7 Derrida returned to this criticism on a number of other occasions. See e.g. Derrida, 2005a: 22–23. He was also critical of the reappropriation of the notion of the community by Nancy and Blanchot. See Derrida, 1996: 304: ‘Why could I never have written that, nor subscribed to it, whereas, relying on other criteria, this declaration would be easier for me to subscribe than several others? In the same vein, I was wondering why the word “community” (avowable or unavowable, inoperative or not), why I have never been able to write it, on my own initiative, and in my name, as it were’.

8 Since the radical universality of the axioms remains weird, if also irrefutable, for us, most of the discussion of form of politics in Chapter 4 will address examples from human politics that is the only one we can conceive of at present. Nonetheless, it is important to bear in mind that none of the invariants of politics introduced in the following chapter and elaborated in the Theory of the Political Subject (Prozorov, 2014) are in any way restricted to human beings and rather pertain to any beings of the world in their ‘whatever being’. In order to remind the reader of this throughout the rest of the book we have opted to designate the subject of politics by the undoubtedly irritating third-person neuter pronoun ‘it’. This is not merely to maintain gender neutrality but to emphasize the more radically impersonal character of political subjectivity which need not be restricted to human, living or any other kind of beings. For the discussion of the political significance of the idea of the impersonal see Esposito, 2012.

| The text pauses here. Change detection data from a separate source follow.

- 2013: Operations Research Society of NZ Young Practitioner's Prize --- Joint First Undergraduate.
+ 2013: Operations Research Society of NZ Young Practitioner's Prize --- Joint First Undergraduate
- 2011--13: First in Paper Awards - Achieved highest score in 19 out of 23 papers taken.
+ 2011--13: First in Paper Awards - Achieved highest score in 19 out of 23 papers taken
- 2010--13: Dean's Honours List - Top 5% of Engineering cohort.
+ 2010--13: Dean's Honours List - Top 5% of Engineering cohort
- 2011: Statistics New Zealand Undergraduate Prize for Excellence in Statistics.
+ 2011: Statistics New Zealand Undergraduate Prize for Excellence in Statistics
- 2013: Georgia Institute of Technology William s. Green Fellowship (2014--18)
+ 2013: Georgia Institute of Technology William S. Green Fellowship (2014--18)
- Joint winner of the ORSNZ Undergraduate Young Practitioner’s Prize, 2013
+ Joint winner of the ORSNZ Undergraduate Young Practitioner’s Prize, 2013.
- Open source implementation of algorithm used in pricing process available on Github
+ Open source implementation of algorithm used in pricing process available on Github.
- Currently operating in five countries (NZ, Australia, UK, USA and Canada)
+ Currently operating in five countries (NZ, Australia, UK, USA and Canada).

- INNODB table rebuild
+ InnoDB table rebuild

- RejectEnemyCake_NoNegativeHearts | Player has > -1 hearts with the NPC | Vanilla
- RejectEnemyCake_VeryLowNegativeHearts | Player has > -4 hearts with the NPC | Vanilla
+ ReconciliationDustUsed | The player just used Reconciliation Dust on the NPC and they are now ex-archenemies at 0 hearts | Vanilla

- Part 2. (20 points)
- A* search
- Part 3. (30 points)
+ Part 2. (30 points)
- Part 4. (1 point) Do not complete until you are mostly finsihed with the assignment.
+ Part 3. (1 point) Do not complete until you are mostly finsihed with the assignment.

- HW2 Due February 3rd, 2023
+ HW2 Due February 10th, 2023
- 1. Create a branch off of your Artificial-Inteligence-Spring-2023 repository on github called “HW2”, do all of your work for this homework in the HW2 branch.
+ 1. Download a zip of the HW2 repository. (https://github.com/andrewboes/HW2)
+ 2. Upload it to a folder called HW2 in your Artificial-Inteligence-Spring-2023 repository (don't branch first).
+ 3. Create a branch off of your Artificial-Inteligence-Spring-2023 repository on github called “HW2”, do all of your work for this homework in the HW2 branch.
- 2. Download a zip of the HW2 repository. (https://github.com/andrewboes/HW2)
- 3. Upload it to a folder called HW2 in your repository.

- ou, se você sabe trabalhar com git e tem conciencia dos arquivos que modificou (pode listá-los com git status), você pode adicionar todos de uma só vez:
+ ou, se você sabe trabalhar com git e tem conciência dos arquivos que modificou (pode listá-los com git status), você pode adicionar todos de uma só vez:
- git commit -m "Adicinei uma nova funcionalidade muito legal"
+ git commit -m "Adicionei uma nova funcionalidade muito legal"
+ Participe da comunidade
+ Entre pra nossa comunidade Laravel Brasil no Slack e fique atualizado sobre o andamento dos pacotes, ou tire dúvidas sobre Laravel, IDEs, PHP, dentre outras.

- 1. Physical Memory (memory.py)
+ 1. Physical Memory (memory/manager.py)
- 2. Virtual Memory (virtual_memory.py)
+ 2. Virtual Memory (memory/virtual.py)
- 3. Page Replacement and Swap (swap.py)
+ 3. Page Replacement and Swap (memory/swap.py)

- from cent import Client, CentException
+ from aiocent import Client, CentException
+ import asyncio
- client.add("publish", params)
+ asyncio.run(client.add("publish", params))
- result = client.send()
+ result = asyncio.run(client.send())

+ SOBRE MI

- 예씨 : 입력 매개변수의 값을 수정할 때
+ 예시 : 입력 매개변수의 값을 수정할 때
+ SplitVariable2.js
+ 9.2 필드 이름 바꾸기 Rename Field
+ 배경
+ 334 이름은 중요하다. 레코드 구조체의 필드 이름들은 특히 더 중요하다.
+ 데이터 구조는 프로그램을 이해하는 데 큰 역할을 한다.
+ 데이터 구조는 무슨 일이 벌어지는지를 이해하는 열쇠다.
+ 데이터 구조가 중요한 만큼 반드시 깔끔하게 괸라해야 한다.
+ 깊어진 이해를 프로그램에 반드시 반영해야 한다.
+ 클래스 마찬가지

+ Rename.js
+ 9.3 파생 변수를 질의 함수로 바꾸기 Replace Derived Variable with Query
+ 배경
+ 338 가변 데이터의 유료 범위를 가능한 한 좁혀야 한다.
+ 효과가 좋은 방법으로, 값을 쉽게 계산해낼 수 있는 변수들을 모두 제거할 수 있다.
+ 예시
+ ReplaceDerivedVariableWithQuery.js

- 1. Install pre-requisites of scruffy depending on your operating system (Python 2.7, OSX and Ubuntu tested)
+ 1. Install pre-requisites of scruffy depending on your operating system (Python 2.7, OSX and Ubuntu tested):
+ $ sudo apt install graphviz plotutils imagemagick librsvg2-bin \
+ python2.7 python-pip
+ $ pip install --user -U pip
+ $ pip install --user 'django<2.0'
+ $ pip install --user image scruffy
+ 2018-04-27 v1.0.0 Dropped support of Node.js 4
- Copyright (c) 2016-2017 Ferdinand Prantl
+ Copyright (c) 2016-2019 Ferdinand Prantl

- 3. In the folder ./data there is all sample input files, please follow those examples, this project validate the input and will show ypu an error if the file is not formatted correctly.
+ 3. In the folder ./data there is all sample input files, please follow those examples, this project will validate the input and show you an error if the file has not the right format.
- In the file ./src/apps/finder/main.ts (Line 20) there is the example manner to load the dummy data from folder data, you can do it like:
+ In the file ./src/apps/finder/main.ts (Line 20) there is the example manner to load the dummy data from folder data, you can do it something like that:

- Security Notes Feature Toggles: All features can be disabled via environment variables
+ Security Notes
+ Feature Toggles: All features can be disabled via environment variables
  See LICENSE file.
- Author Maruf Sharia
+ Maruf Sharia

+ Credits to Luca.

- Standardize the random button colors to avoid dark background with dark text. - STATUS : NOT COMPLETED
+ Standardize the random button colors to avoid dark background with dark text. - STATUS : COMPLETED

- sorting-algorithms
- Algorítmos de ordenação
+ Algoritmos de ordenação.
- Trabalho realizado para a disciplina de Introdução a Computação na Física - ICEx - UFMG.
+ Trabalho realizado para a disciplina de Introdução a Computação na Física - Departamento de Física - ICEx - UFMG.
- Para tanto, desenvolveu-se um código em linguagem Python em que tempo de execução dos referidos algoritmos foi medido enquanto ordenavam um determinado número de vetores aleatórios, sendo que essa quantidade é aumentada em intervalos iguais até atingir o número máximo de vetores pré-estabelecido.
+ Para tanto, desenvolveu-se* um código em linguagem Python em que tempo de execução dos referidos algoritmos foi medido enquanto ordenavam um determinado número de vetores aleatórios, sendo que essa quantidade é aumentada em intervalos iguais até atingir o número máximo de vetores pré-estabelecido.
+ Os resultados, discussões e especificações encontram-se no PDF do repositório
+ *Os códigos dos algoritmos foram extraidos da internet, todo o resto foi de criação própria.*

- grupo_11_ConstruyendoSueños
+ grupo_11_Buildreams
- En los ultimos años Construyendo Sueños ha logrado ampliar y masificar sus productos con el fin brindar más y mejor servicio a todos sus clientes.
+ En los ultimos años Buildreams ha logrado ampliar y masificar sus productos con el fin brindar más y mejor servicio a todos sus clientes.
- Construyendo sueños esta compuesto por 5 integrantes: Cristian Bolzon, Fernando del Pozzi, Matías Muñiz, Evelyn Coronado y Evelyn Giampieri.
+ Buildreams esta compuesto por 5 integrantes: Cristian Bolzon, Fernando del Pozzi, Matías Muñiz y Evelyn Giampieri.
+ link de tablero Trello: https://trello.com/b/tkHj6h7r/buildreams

9 While the elaboration of the consequences of this radical universalism is beyond the scope of this book, it is important to clarify what such a project is not in order to avoid making it even more daunting than it is. The affirmation of the universal freedom, equality and community of all beings of all worlds does not entail the assumption by human beings of responsibility for all beings in order to endow them with freedom and equality (as understood by humans) and include them into their (specifically human) community. To frame this problem in terms of responsibility would be precisely to negate the ontic applicability of the three axioms to some beings that are construed as lacking in the capacity to enjoy what belongs to them ontologically, i.e. is derived solely from their being as such. We would thus be thrown back to Heidegger’s hierarchy of beings and the assertion of the ontological privilege of Dasein, cast in the more benevolent terms of the responsibility for those somehow lacking in being. Rather than hurriedly assume responsibility, which has not really been solicited and for which we may well be ill-fitted, it would be more productive to venture to become more responsive to the beings with whom we share our worlds and which appear so baffling to us not because of their difference, which contains nothing surprising, but because in spite of this very difference we turn out to share with them what we once thought to define us as specifically human.